Oedipus fled his problem, which always seems a physical possibility, fled far away from his home to another country, where predictably he met a proud man at a crossroads who humiliated him and threatened him and in retaliation Oedipus killed him. Oedipus continued on to the capital of Thebes, dealt with a monsters riddle about the nature of Man, solved it, and considering that that was all there was to be contained in the riddle, pushed it from his mind as well. Thebes, newly lacking a King, his having been recently killed by an unknown assailant, awarded Oedipus his place, by marrying him to the newly widowed Queen.
The mother and father Oedipus knew as his parents, weren’t the people who conceived and bore him, his true parents, his true parents were the proud man and King, he had met and killed at the crossroads, and his widowed Queen – but they were told a prophecy when he was born, that their child would grow up to kill the King and marry the Queen, and so, seeking the easy, obvious, surface level conclusion, they ordered the baby to be exposed, abandoned on a hillside, where it was expected to die.
Problem solved, move along, no need for any further consideration.
But as happens, the truth will out. As happens, the surface level, unreflective answer, the obvious conclusion, is nearly always, if not wrong, at the very least not fully correct – and giving it no further consideration nearly always leads to worse problems down the road, often taking the shape of what you originally sought to escape.
Hamlet is another favorite of mine. The first line in the play is “Who goes there?!”, and the rest of the play, IMHO, is Hamlet’s discovery that he has no understanding at all of who goes about within his own skin. Hamlet, newly home from the University, discovers that all of his new modern ideas and schemes show themselves to be utterly empty, nothing but plans without substance, and the real substance he did have in his life, such as Ophelia, are rapidly destroyed because of them, and his own complete destruction builds and follows upon the emptiness of his newly minted knowledge.
You won’t find many accepted interpretations of Oedipus Rex or Hamlet which match mine, and that’s fine, for it is mine – but that doesn’t mean that either play has no form or meaning, or that it can mean anything to anyone and nothing to everyone, as the modernist, post-modernist, structuralist’s horrors of modernity would have you think.
Literature, History, Philosophy, have definite shape and form, they have meaning because the world we live within is real, and we are able to understand it. If I were to start a new literary theory, it might be called looking-glassism, and it would hold that plays, literature, history, etc, have definite objective form and meaning, just as a looking glass or prism does, but that that doesn’t lock it into some fixed and frozen state as if affixed to a museum wall. Their forms are there for you to grasp, examine, learn, admire, like a multi-faceted diamond, but unlike a diamond, they are not just for decoration – though they excel at that too, as any object of beauty does - but more than mere decoration, they are there for you to use and to develop your own understanding of yourself, from having used them.

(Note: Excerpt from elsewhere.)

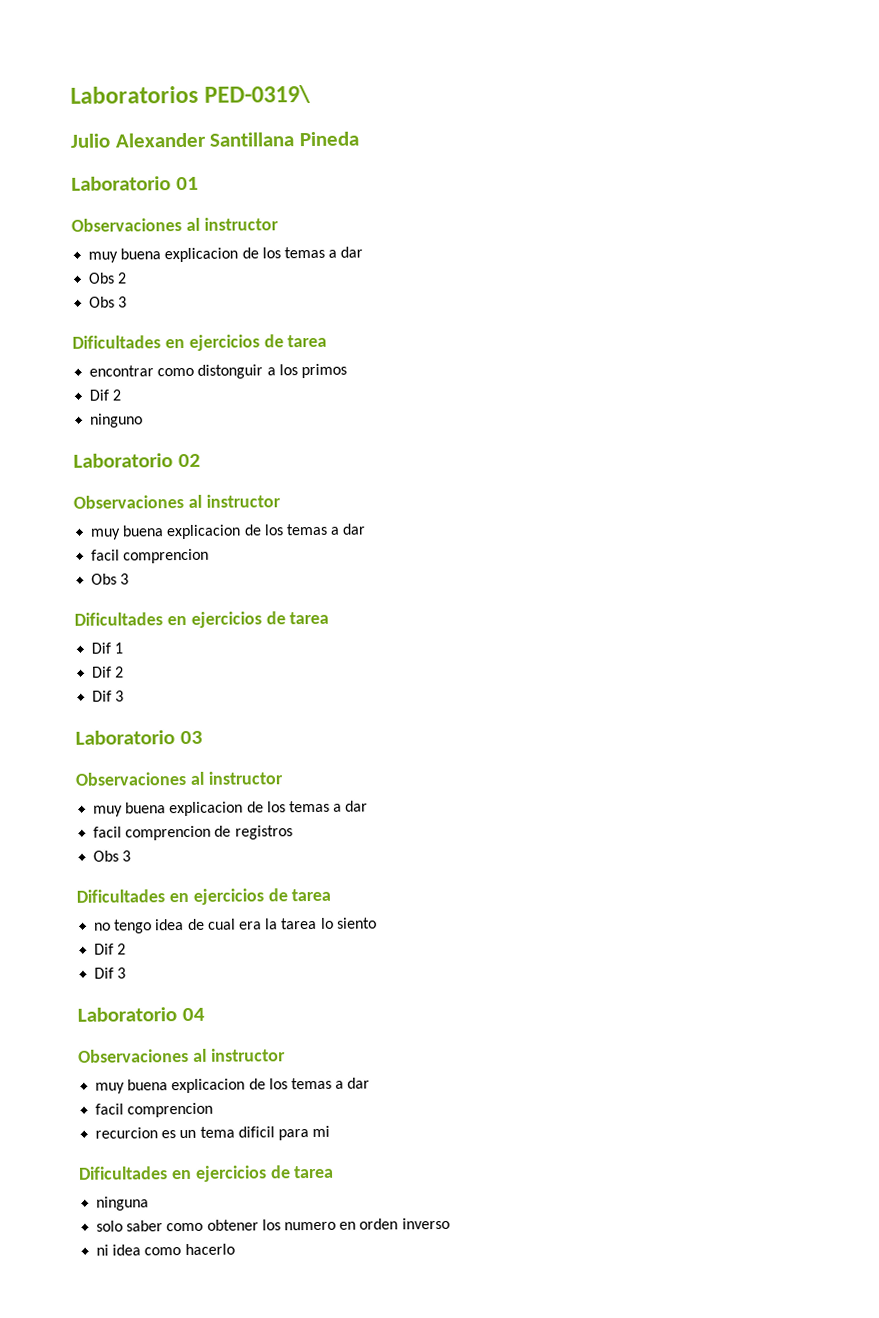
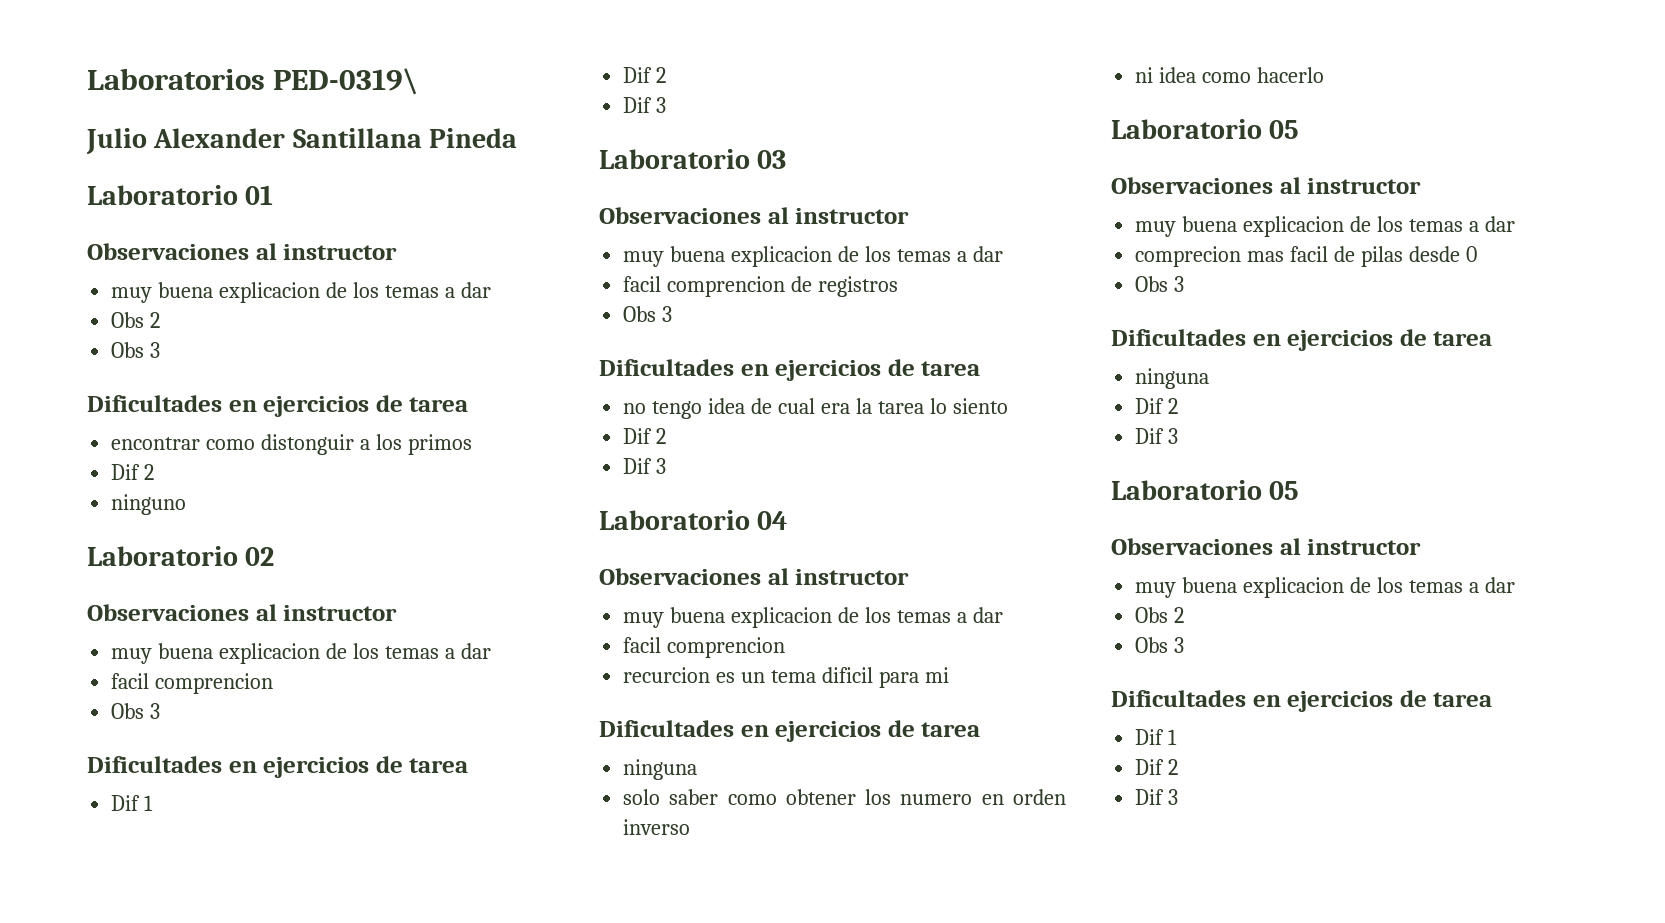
(235, 1249) none -> [1111,119,1300,139] [1111,177,1422,194] [1135,216,1515,237] [1135,246,1477,267] [1135,276,1185,292] [1111,329,1493,351] [1135,368,1210,389] [1135,398,1179,414] [1135,428,1179,444] [1111,480,1300,500] [1111,538,1422,555] [1135,577,1515,598] [1135,607,1185,623] [1135,637,1185,653] [1111,690,1493,712] [1135,729,1178,745] [1135,759,1179,775] [1135,789,1179,805] // Laboratorio 05 // Observaciones al instructor // muy buena explicacion de los temas a dar // comprecion mas facil de pilas desde 0 // Obs 3 // Dificultades en ejercicios de tarea // ninguna // Dif 2 // Dif 3 // Laboratorio 05 // Observaciones al instructor // muy buena explicacion de los temas a dar // Obs 2 // Obs 3 // Dificultades en ejercicios de tarea // Dif 1 // Dif 2 // Dif 3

The Liberal Arts are there for you not only to pick up, but to examine your world, and yourself, with, they can help you to see deeper and further than you would ever have been able to on your own, in short, they serve to fire your imagination and with your help, they can fan it into a mighty forge, and help you recreate your life and world into something more than it was or could have been without them. And perhaps most surprising of all, to the fan of the modern mind, is that when you look deeply into that forge, you’ll find that Religion was there all along, waiting for you to come back to the heart of the matter – it does work in mysterious ways.
Where am I going with this? Somewhere very relevant to the battle we are facing.
Critically vital to the world today, and our battle for it, is understanding that Imagination is not a trifle, it is not a thing to be entertained with or by, and then put away when more serious matters need to be dealt with, it is the very core of our lives, it is the indispensible flame of Reason itself, and it forms the heart and soul of Western Civilization – it is why the west has triumphed. The West was not sprung from the battles of Thermopylae or the politics Athens or Jerusalem or Rome or London, it, unlike other cultures, sprang from its own imagination through the works of Homer, The Bible, Brutus and Octavia, Shakespeare, and it was honed into practical form by men like Plato, Aristotle, Cicero, Aquinas and Locke, and infused it further into our lives through our cultures religious understanding – we are a Greco-Roman/Judeo-Christian culture, and if we cease to be, we will cease to be.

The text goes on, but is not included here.